Effect of Drug Loading in Mesoporous Silica on Amorphous Stability and Performance

Round 1

Reviewer 1 Report

Comments and Suggestions for Authors

 

Dear respected editor

In the review entitled “Effect of drug loading in mesoporous silica on amorphous stability and performance" reported the effect of drug loading on the stability of the mesoporous silica with respect to dissolution study and storage

The article is quite interesting and can be accepted for publications after minor corrections The important points to the author are listed below:

1-     First of all the manuscript should be checked by an English native speaker to remove the syntax and typos.

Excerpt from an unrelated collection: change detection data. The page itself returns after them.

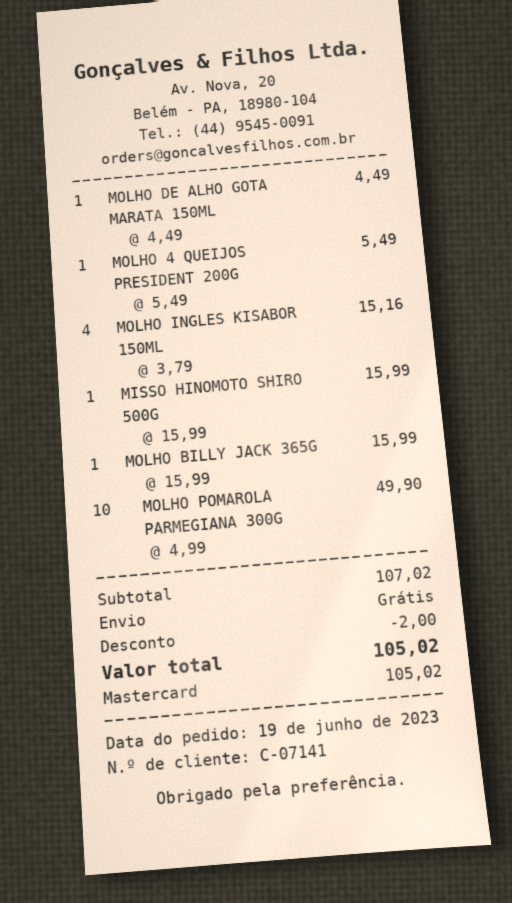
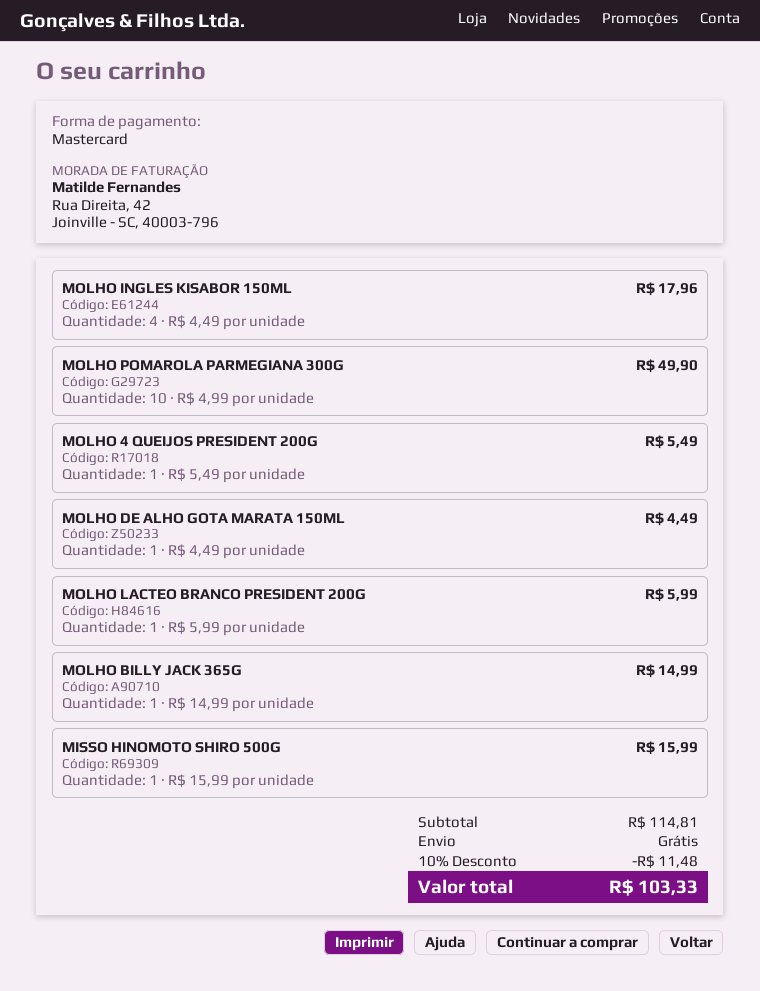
MOLHO INGLES KISABOR 150ML: 4 x 3.79 = 15.16 -> 4 x 4.49 = 17.96
MOLHO BILLY JACK 365G: 1 x 15.99 = 15.99 -> 1 x 14.99 = 14.99
MOLHO LACTEO BRANCO PRESIDENT 200G: none -> 1 x 5.99 = 5.99
subtotal: 107.02 -> 114.81
discount: 2.00 -> 11.48
total: 105.02 -> 103.33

2- The abstract should be modified to give more digital results rather than elastic sentences. 3- The numbering of the titles and subtitles should be adjusted

4- The authors should state the method of drug loading in the beginning of the methodology

5- The authors should identify the word “sample” all over the manuscript, the methodology is so misleading

6- The standard deviation bars should be added to the figures

7- The authors should use symbols as *, + on all figures to show the statistical differences

 

 

  

Comments on the Quality of English Language

 

Dear respected editor

In the review entitled “Effect of drug loading in mesoporous silica on amorphous stability and performance" reported the effect of drug loading on the stability of the mesoporous silica with respect to dissolution study and storage

The article is quite interesting and can be accepted for publications after minor corrections The important points to the author are listed below:

1-     First of all the manuscript should be checked by an English native speaker to remove the syntax and typos.

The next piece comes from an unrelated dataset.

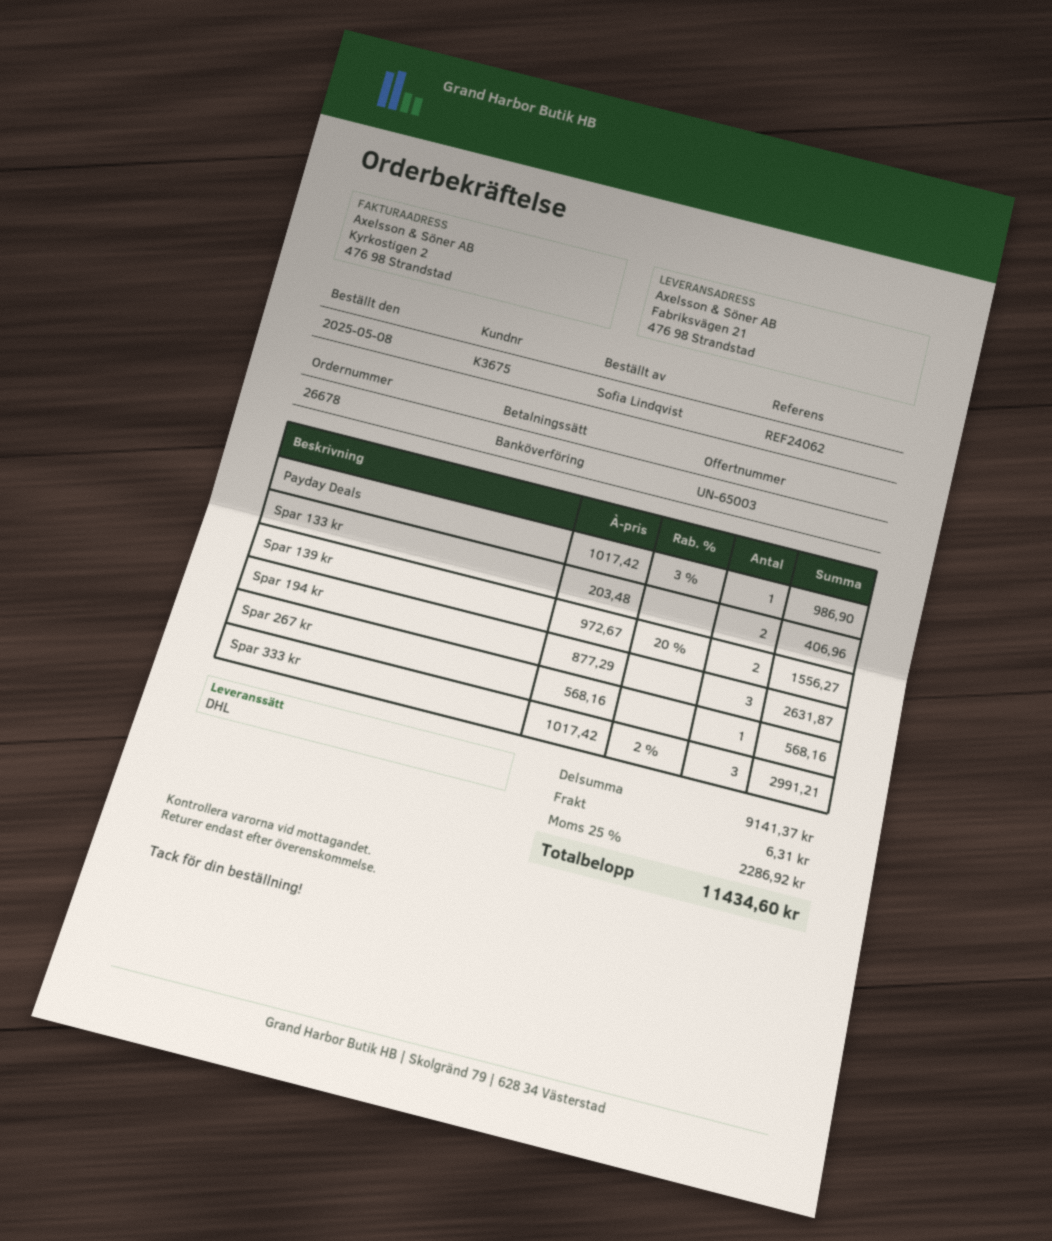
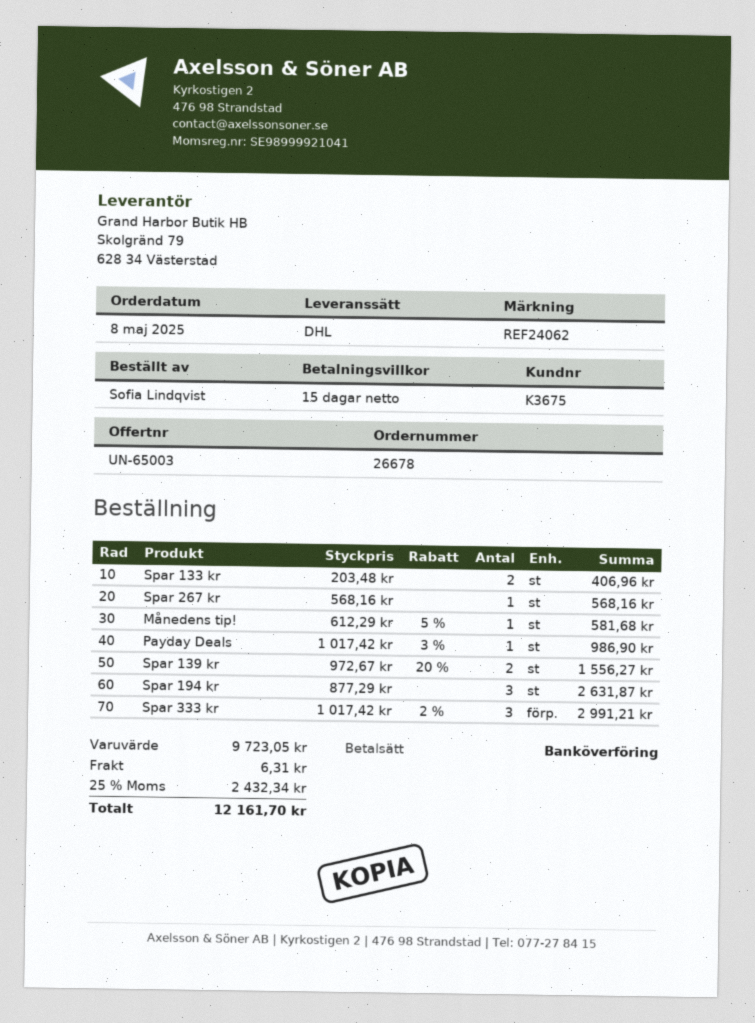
Månedens tip!: none -> 1 x 612.29 - 5% = 581.68
subtotal: 9141.37 -> 9723.05
tax: 25% = 2286.92 -> 25% = 2432.34
total: 11434.60 -> 12161.70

2- The abstract should be modified to give more digital results rather than elastic sentences. 3- The numbering of the titles and subtitles should be adjusted

4- The authors should state the method of drug loading in the beginning of the methodology

5- The authors should identify the word “sample” all over the manuscript, the methodology is so misleading

6- The standard deviation bars should be added to the figures

7- The authors should use symbols as *, + on all figures to show the statistical differences

 

 

 

 

Author Response

1- First of all the manuscript should be checked by an English native speaker to remove the syntax and typos.

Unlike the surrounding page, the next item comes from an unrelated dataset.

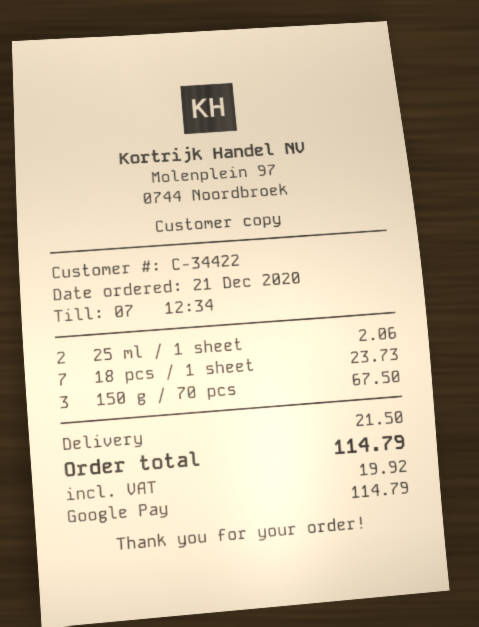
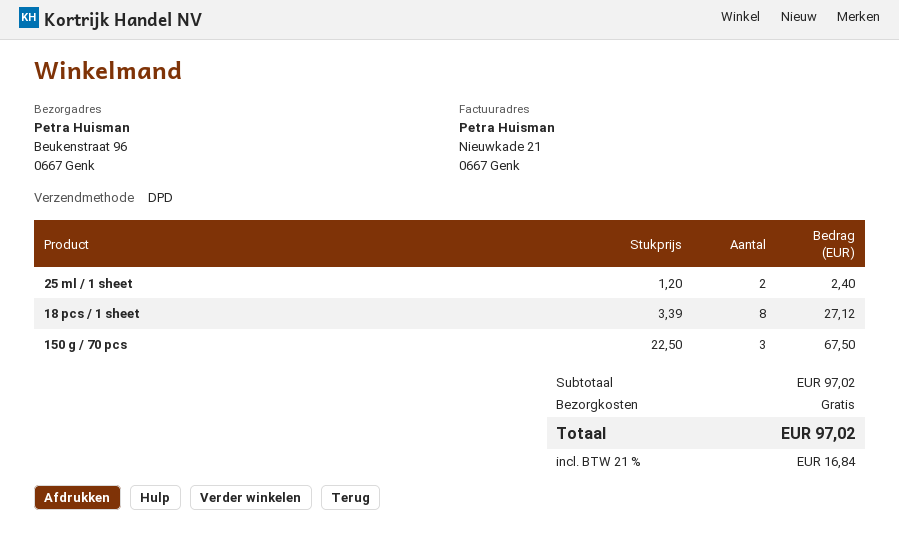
25 ml / 1 sheet: 2 for 2.06 -> 2 for 2.40
18 pcs / 1 sheet: 7 for 23.73 -> 8 for 27.12
shipping: 21.50 -> 0.00
tax: 19.92 -> 16.84
total: 114.79 -> 97.02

Authors reply: We have checked the manuscript and updated the English language.

 

2- The abstract should be modified to give more digital results rather than elastic sentences. 

Authors reply: We have update the abstract according to the reviewers suggestion.

 

3- The numbering of the titles and subtitles should be adjusted

Authors reply: The numbering has been updated.

 

4- The authors should state the method of drug loading in the beginning of the methodology

Authors reply: The methodology section has been moved to the beginning of the section.

 

5- The authors should identify the word “sample” all over the manuscript, the methodology is so misleading

Authors reply: We changed the wording for several cases and changed some for loaded samples.

 

6- The standard deviation bars should be added to the figures. The authors should use symbols as *, + on all figures to show the statistical differences.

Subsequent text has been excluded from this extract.